Here are seven tales of sexual empowerment and erotic defiance, featuring the hottest storytellers of erotic fiction: Anne Calhoun, Christine d’Abo, Delphine Dryden, Megan Hart, Jeffe Kennedy, Megan Mulry, and M. O’Keefe.
How You Write a Good Sex Scene
Today at Literary Escapism, our lovely hostess asked me to answer a series of possible questions. I’m including them because the answer to all five is the same. The questions are:
- What makes a sex scene suck?
- Which tropes lead to epic eye-rolling?
- How can it be overcome?
- What makes a sex scene good?
- Is there a certain trope that will never go out of style?
I’m gonna tell you folks up front: it ain’t the tropes’ fault.
For the uninitiated, a “trope” is simply a type of plot, like marriage of convenience or star-crossed lovers. We like to think there are totally original stories, but almost all fall into one or more identifiable tropes. Ecclesiastes said there was nothing new under the sun over two-thousand years ago and nothing has gotten newer since.
This is why I’ll never criticize a trope – or roll my eyes at one or say one should die. By their very nature they don’t go out of style! No, everything lies in the hands of the storyteller who employs the trope.
So, what makes a sex scene good instead of sucking?
If a sex scene is about the interaction of well-drawn characters we’re invested in as readers, the tropes, the choreography, word usage, etc., will take second place. Sex is ultimately about intimacy, about having the social masks peeled away and the vulnerable inner person exposed to another (or more). The sex should be about more than bumping uglies – a good sex scene takes the character(s) on a journey of transformation.
That’s one reason I’m just thrilled by the collection of erotic stories in The Devil’s Doorbell. I asked the contributors to write tales of female sexual empowerment, particularly in terms of breaking away from personal or social constraints. The results just wowed me!
Anne Calhoun wrote a story about revenge sex. So, did Megan Hart, though in a totally different way. Delphine Dryden’s heroine takes a thrilling risk and Christine d’Abo’s heroine uses an app to make a man give a fantasy-come-true.

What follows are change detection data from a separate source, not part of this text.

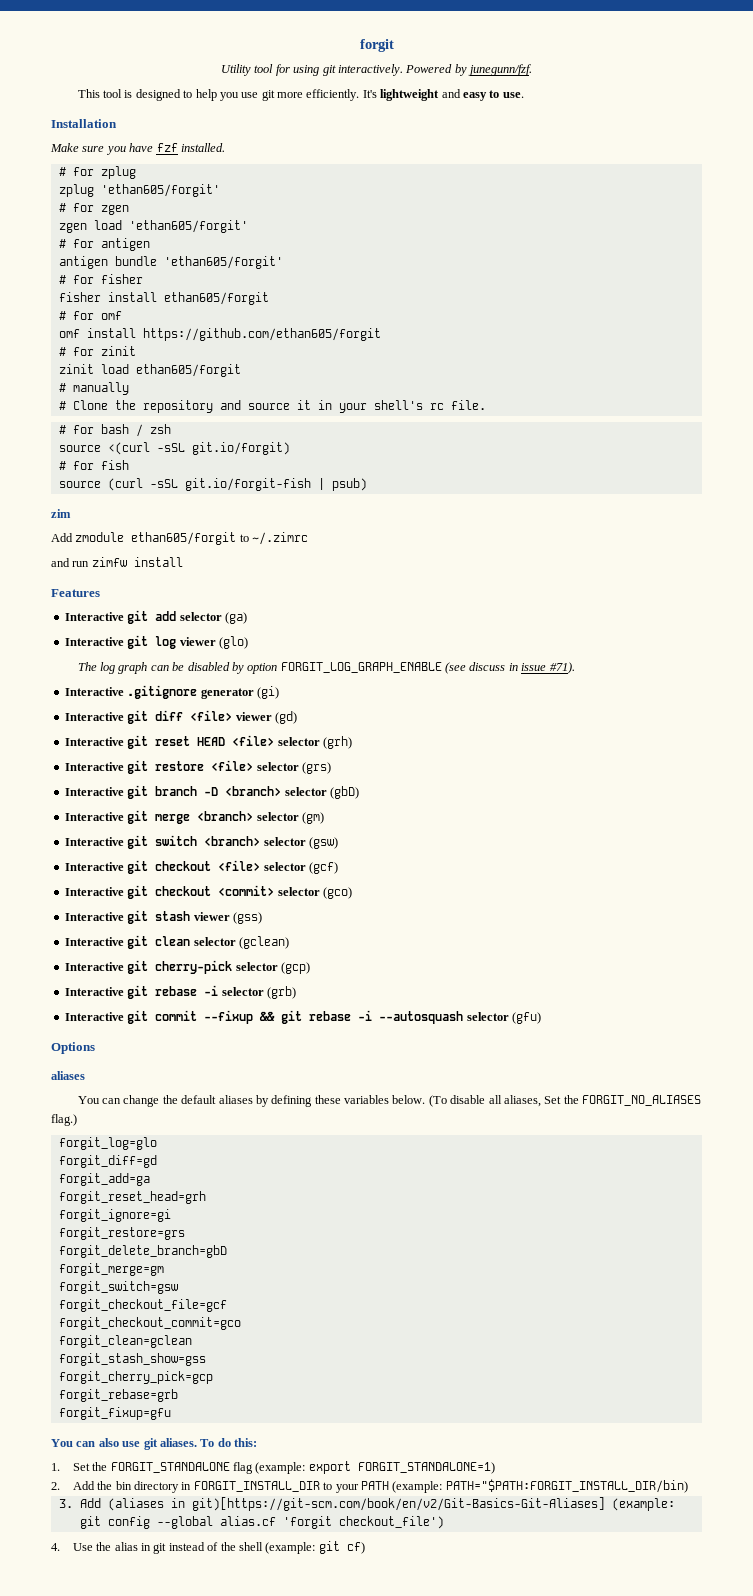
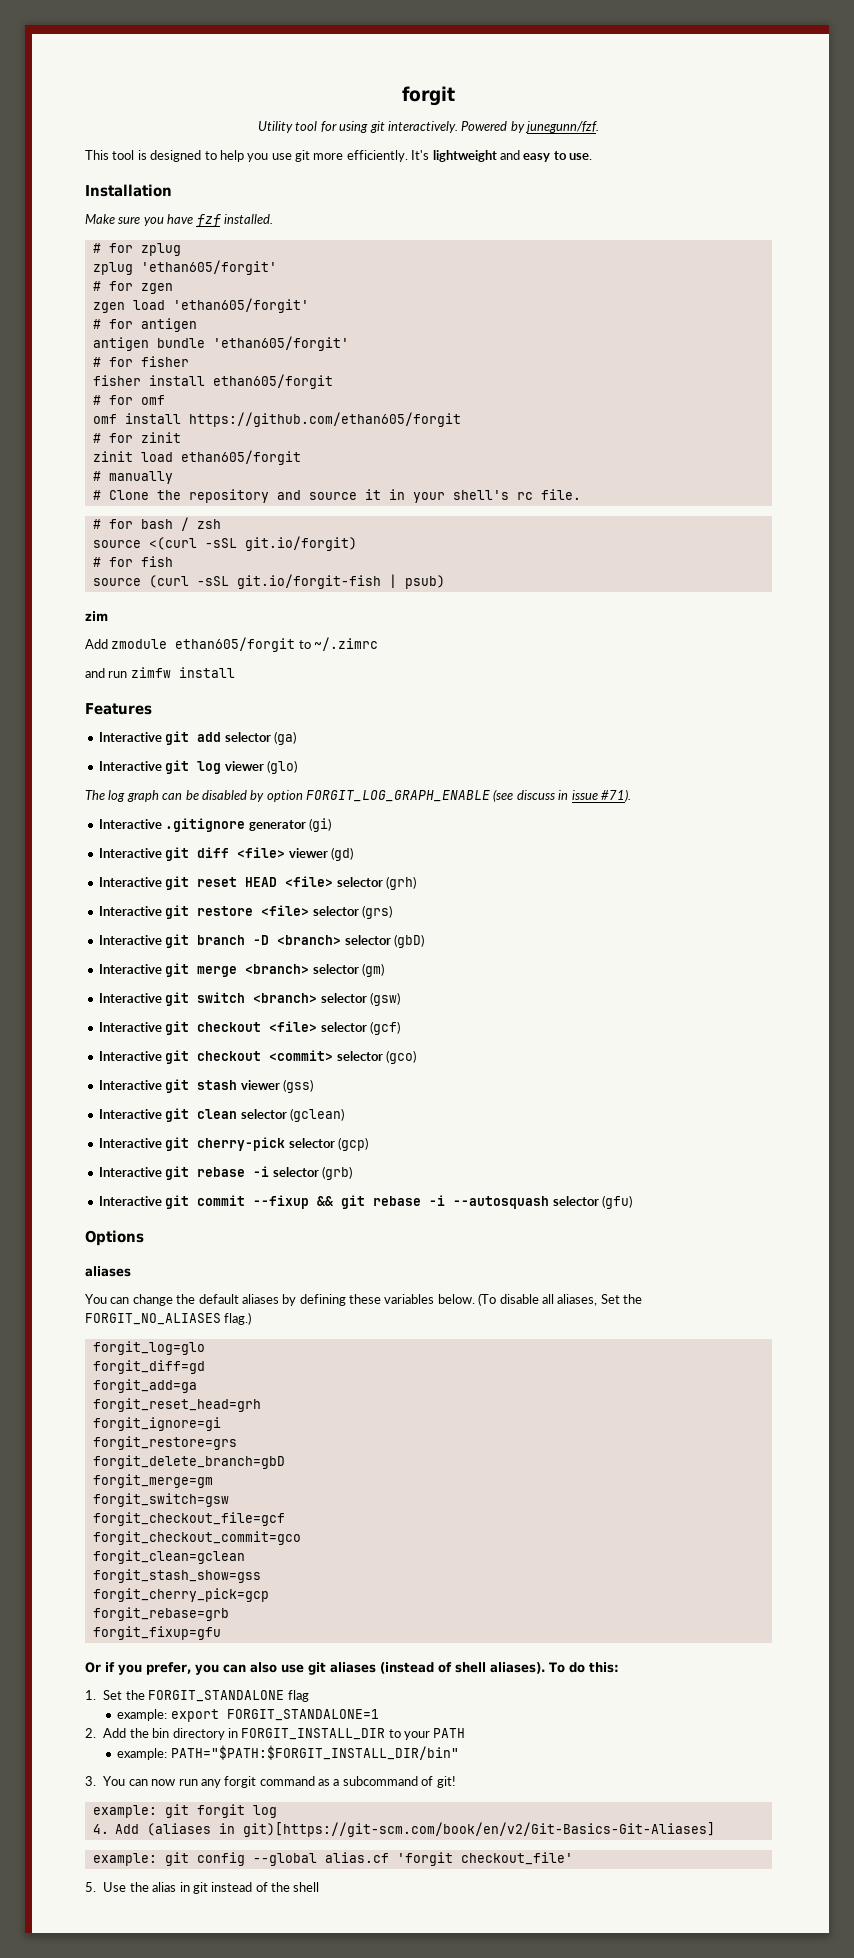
[51,1438,197,1450] You can also use git aliases. -> [85,1662,545,1675] Or if you prefer, you can also use git aliases (instead of shell aliases).
[255,1461,495,1474] (example: export FORGIT_STANDALONE=1) -> [117,1709,379,1722] // example: export FORGIT_STANDALONE=1
[392,1479,688,1493] [58,1499,73,1508] (example: PATH="$PATH:FORGIT_INSTALL_DIR/bin) // 3. -> [117,1745,459,1760] [85,1776,456,1788] [92,1804,277,1818] [92,1824,109,1834] // example: PATH="$PATH:$FORGIT_INSTALL_DIR/bin" // 3. You can now run any forgit command as a subcommand of git! // example: git forgit log // 4.
[612,1498,676,1511] (example: -> [92,1853,157,1866] // example:
[339,1516,445,1529] [51,1543,60,1551] checkout_file') // 4. -> [460,1852,573,1865] [85,1882,96,1892] checkout_file' // 5.
[265,1541,365,1554] (example: git cf) -> (320, 1887) none

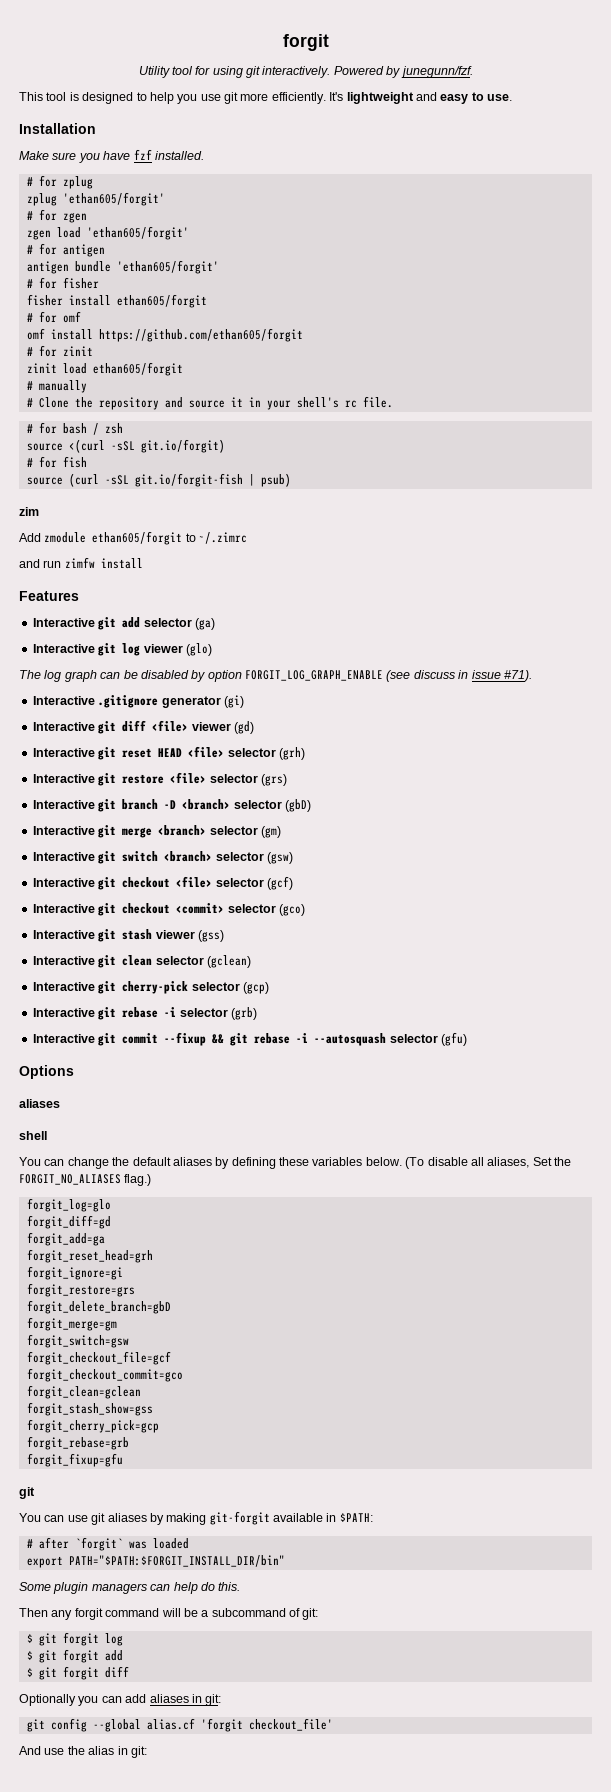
(131, 1271) none -> [19,1131,47,1140] // shell
[85,1662,619,1675] [85,1690,309,1702] [117,1709,379,1722] [85,1728,466,1740] [117,1745,459,1760] [85,1776,198,1786] Or if you prefer, you can also use git aliases (instead of shell aliases). To do this: // 1. Set the FORGIT_STANDALONE flag // example: export FORGIT_STANDALONE=1 // 2. Add the bin directory in FORGIT_INSTALL_DIR to your PATH // example: PATH="$PATH:$FORGIT_INSTALL_DIR/bin" // 3. You can now run -> [19,1487,35,1499] [19,1511,373,1525] [26,1537,189,1551] [26,1555,285,1568] [19,1582,241,1594] [19,1608,48,1617] git // You can use git aliases by making git-forgit available in $PATH: // # after `forgit` was loaded // export PATH="$PATH:$FORGIT_INSTALL_DIR/bin" // Some plugin managers can help do this. // Then
[318,1779,331,1786] as -> [161,1608,198,1617] will be
[436,1776,456,1788] [92,1805,157,1818] git! // example: -> [302,1608,319,1620] [26,1634,33,1643] git: // $
[92,1822,715,1837] [92,1853,157,1866] 4. Add (aliases in git)[https://git-scm.com/book/en/v2/Git-Basics-Git-Aliases] // example: -> [26,1649,123,1663] [26,1666,129,1680] [19,1694,222,1706] $ git forgit add // $ git forgit diff // Optionally you can add aliases in git: //
[85,1882,127,1892] 5. Use -> [19,1746,65,1755] And use
[192,1882,320,1894] git instead of the shell -> [130,1746,147,1758] git:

Megan Mulry takes us on a sexual adventure in London and Molly O’Keeffe (writing as M. O’Keeffe) gives us a gut- and heart-wrenching story that took my breath away. Light and dark, these erotic stories shine light into the festering emotional wounds that inform the characters we love.
That’s how you write a good sex scene.
Excerpt from Exact Warm Unholy by Jeffe Kennedy
Tonight, my name is Mary.
Mary, Mary, quite contrary. That calls for fiery red, steampunk crimson carved into long, perfect ringlets. Not a corset, though. Not for Circle2, a bar that tends toward the conservative, at least so far as cosplay is concerned, unless it’s Halloween or something. Instead I choose the black sheath dress with the deep vee neckline to show off the inner curves of my breasts, and advertise that I’m not wearing a bra. Or anything else beneath.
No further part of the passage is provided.